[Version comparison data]
+ + + + +

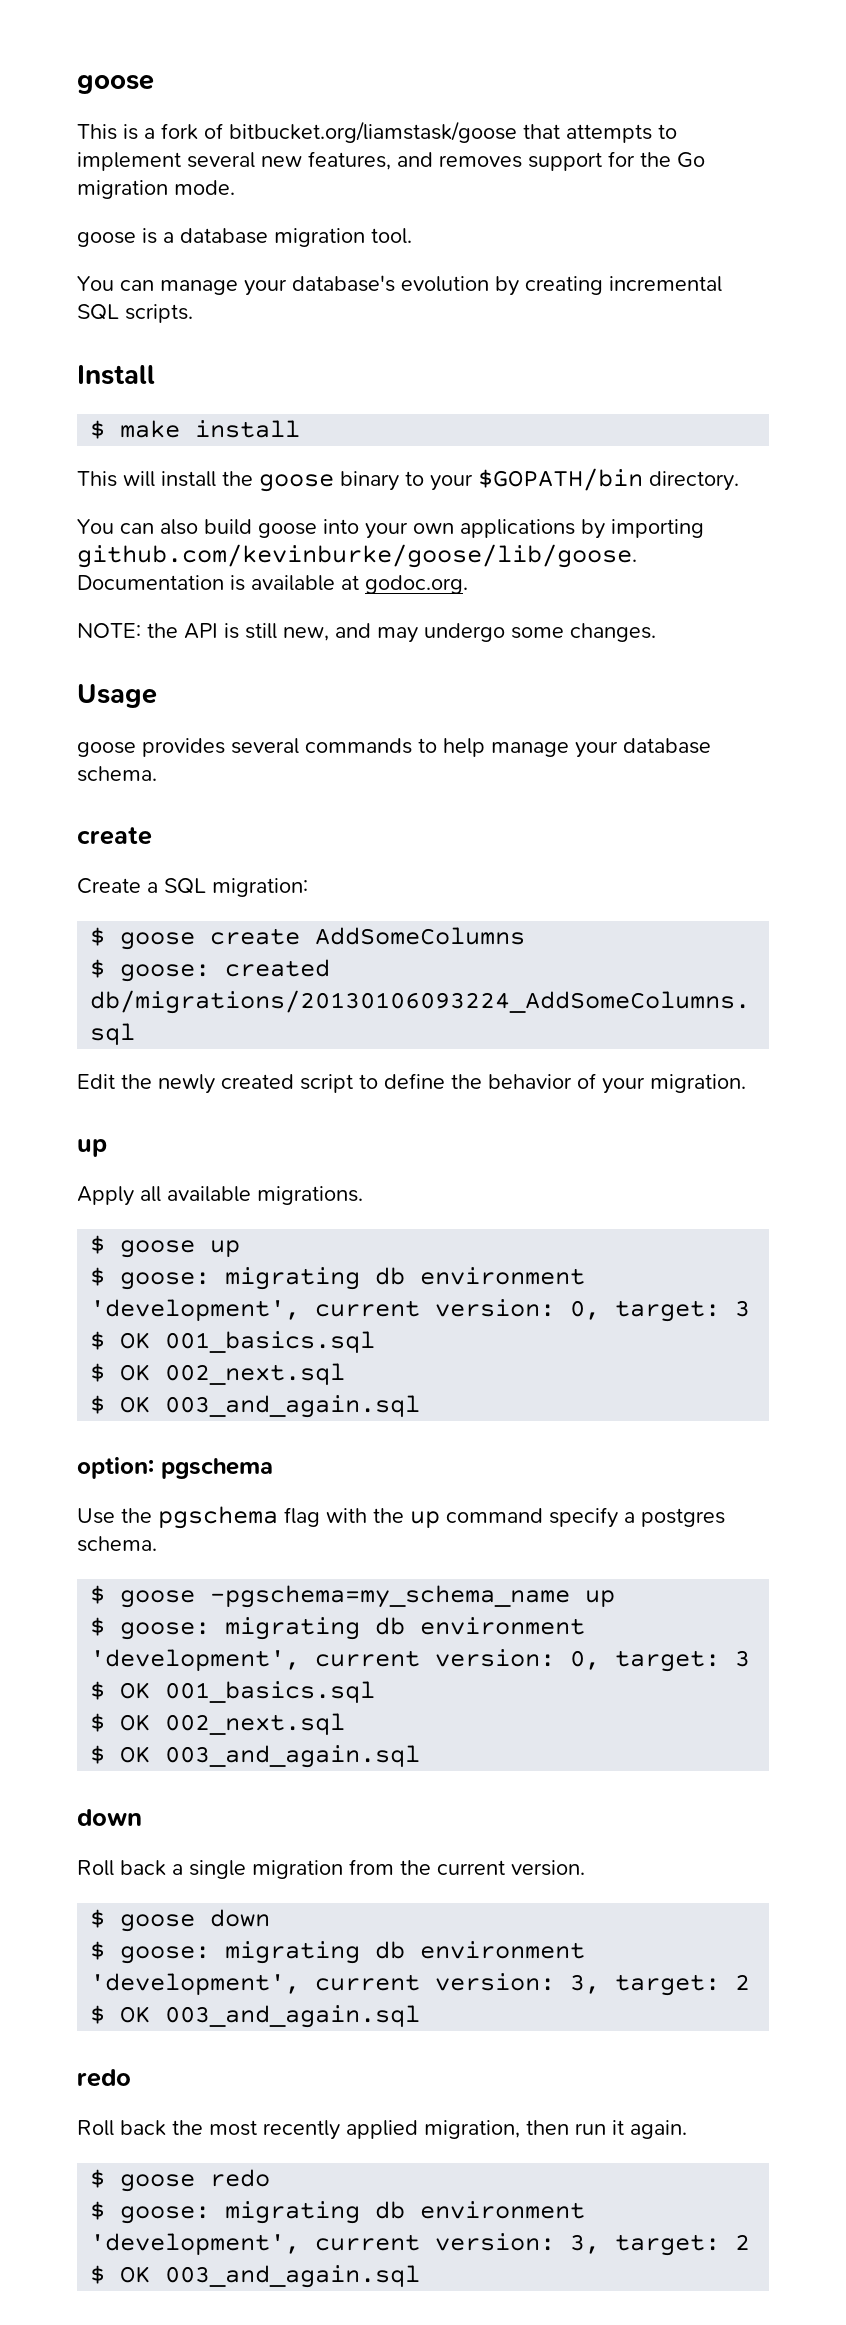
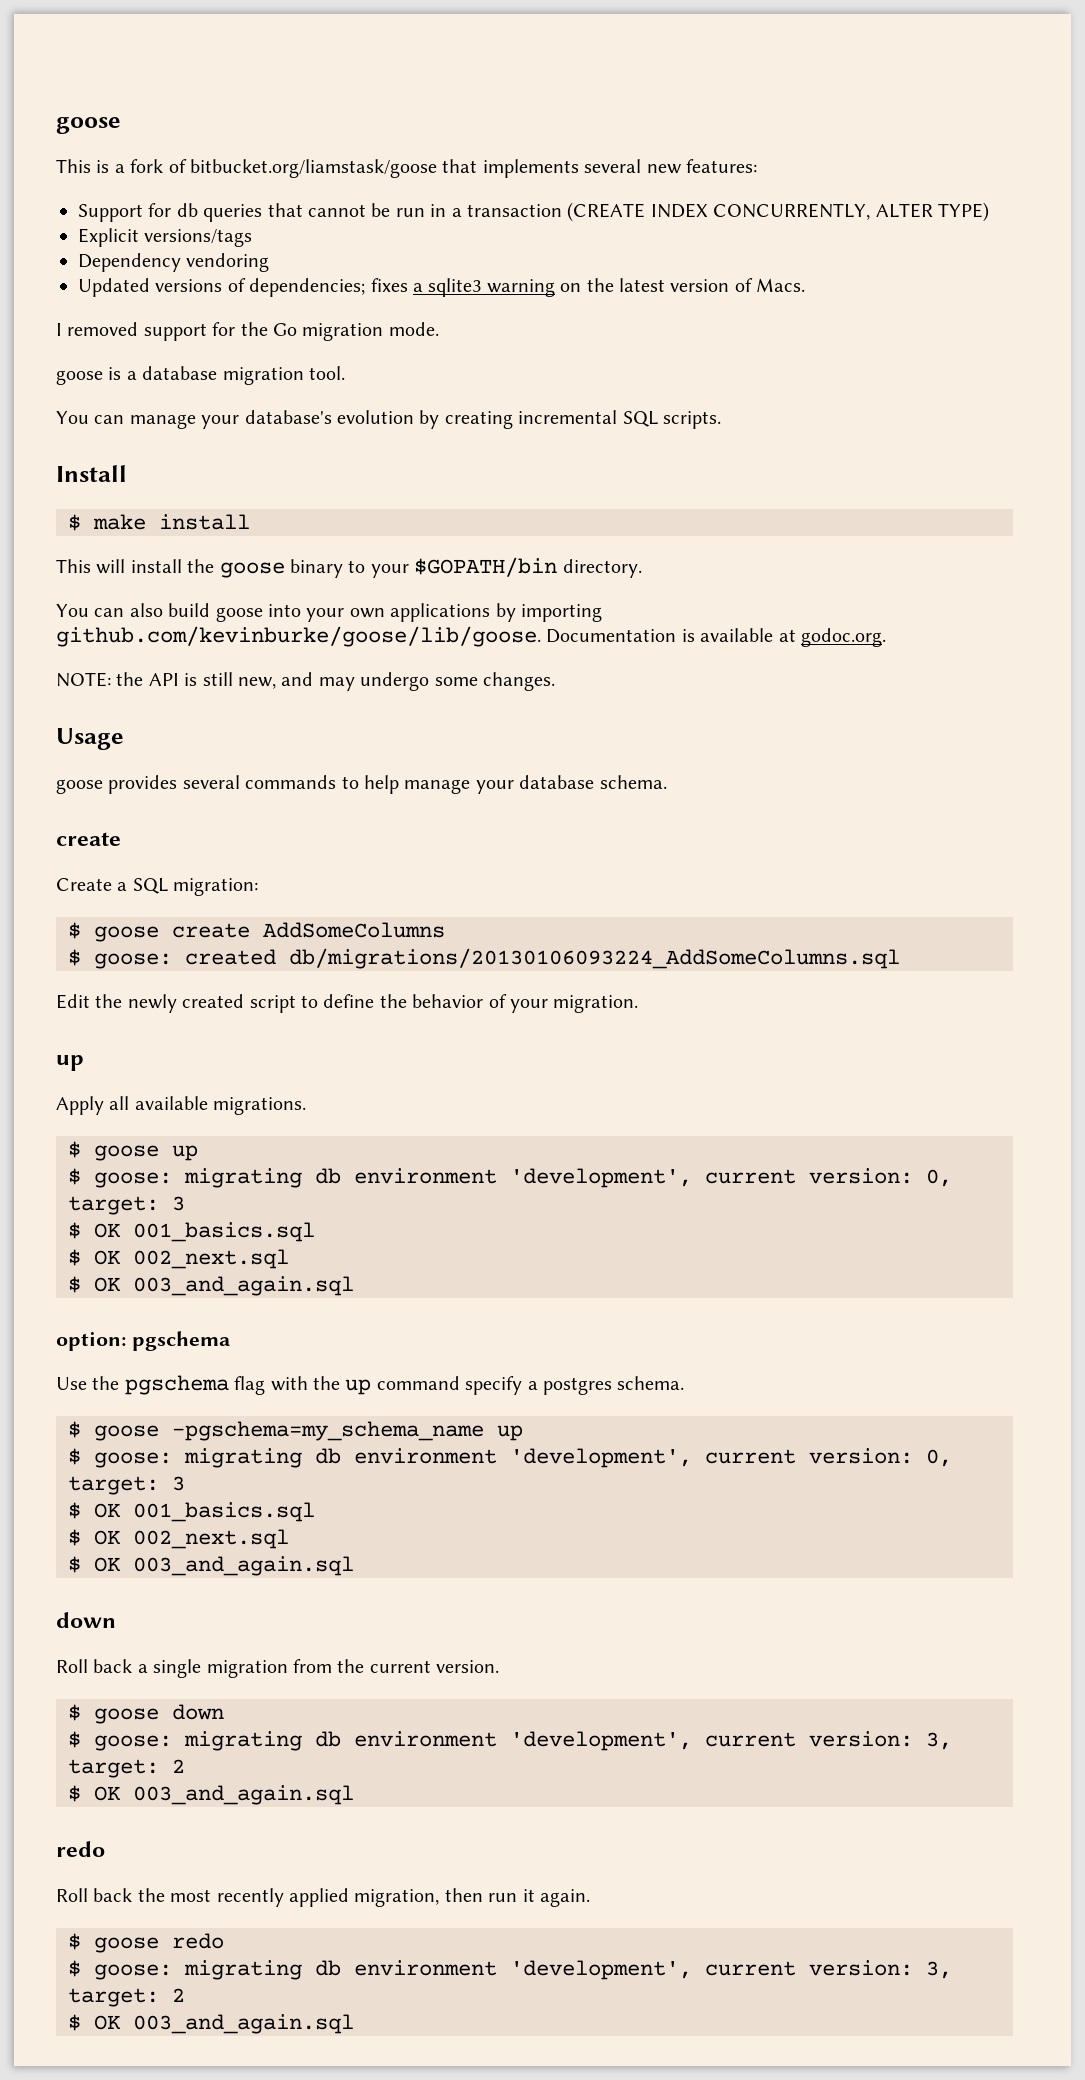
- This is a fork of bitbucket.org/liamstask/goose that attempts to implement several new features, and removes support for the Go migration mode.
+ This is a fork of bitbucket.org/liamstask/goose that implements several new features:
+ Support for db queries that cannot be run in a transaction (CREATE INDEX CONCURRENTLY, ALTER TYPE)
+ Explicit versions/tags
+ Dependency vendoring
+ Updated versions of dependencies; fixes a sqlite3 warning on the latest version of Macs.
+ I removed support for the Go migration mode.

+ + + + +

What is required
An exact copy of every record above is required, with all pictures omitted.

Answer to this problem
- This is a fork of bitbucket.org/liamstask/goose that attempts to implement several new features, and removes support for the Go migration mode.
+ This is a fork of bitbucket.org/liamstask/goose that implements several new features:
+ Support for db queries that cannot be run in a transaction (CREATE INDEX CONCURRENTLY, ALTER TYPE)
+ Explicit versions/tags
+ Dependency vendoring
+ Updated versions of dependencies; fixes a sqlite3 warning on the latest version of Macs.
+ I removed support for the Go migration mode.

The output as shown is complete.